PROBLEM DETAILS: Exact transcript, pictures excluded: write out every record below.

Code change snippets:
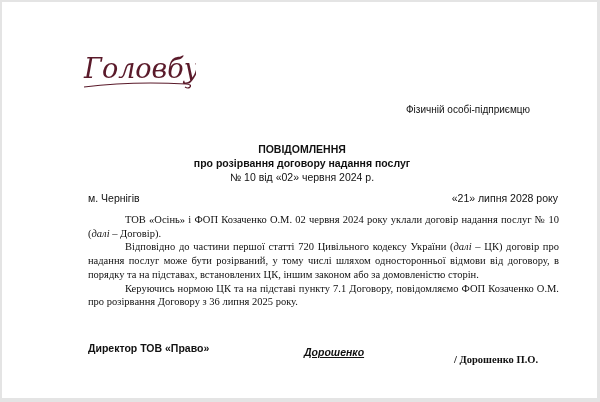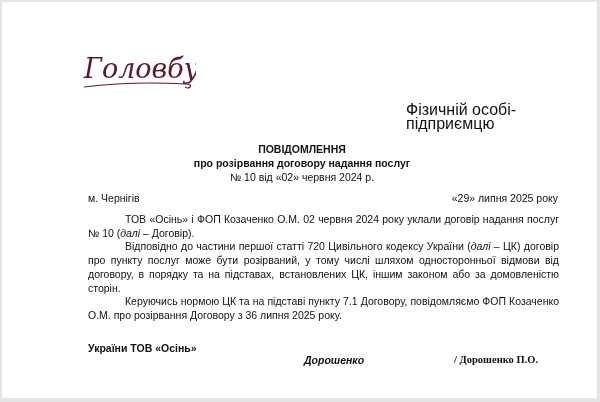"Фізичній особі-підприємцю" .recipient { font-size: 16px -> 10px }
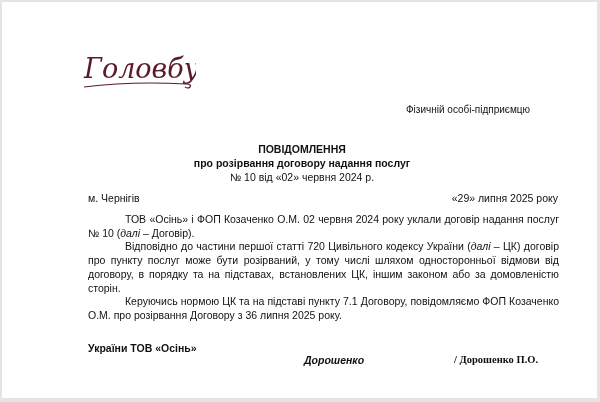"«29» липня 2025 року" span.date { text: 29» липня 2025 -> 21» липня 2028 }
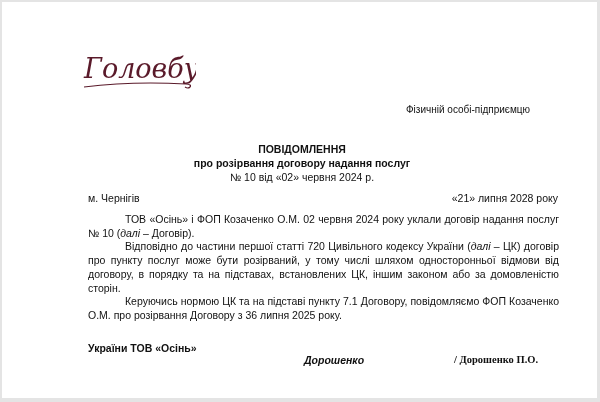"ТОВ «Осінь» і ФОП Козаченко" .body-text { font-family: none -> Liberation Serif, serif }
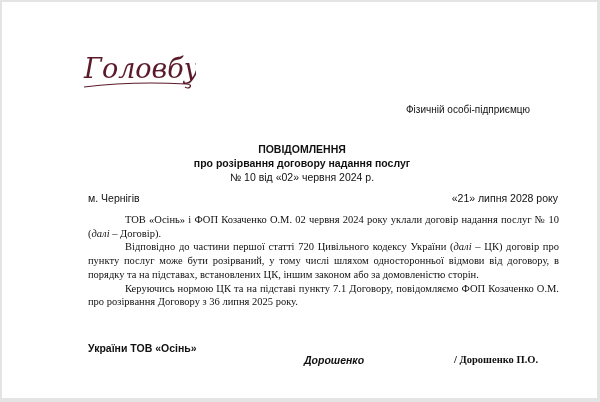"– ЦК) договір про пункту" span { text: пункту -> надання }
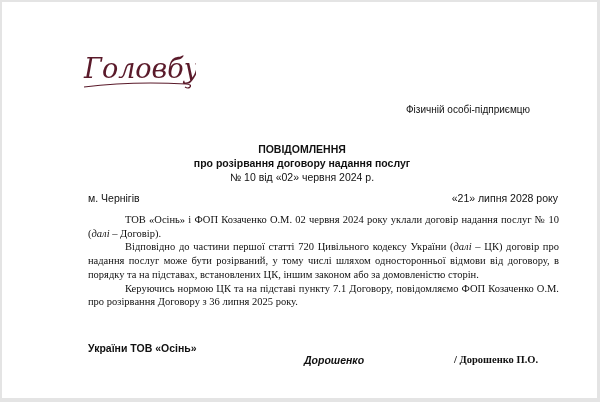"України ТОВ «Осінь»" span.role { text: України ТОВ «Осінь -> Директор ТОВ «Право }
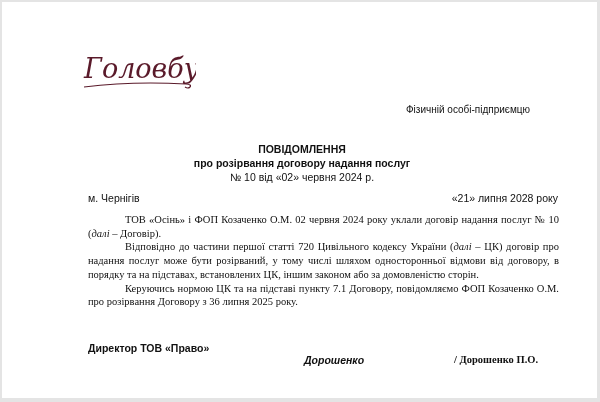"Дорошенко" .signature .sign { text-decoration: none -> underline; top: 12px -> 4px }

TASK RESULT:
"Фізичній особі-підприємцю" .recipient { font-size: 16px -> 10px }
"«29» липня 2025 року" span.date { text: 29» липня 2025 -> 21» липня 2028 }
"ТОВ «Осінь» і ФОП Козаченко" .body-text { font-family: none -> Liberation Serif, serif }
"– ЦК) договір про пункту" span { text: пункту -> надання }
"України ТОВ «Осінь»" span.role { text: України ТОВ «Осінь -> Директор ТОВ «Право }
"Дорошенко" .signature .sign { text-decoration: none -> underline; top: 12px -> 4px }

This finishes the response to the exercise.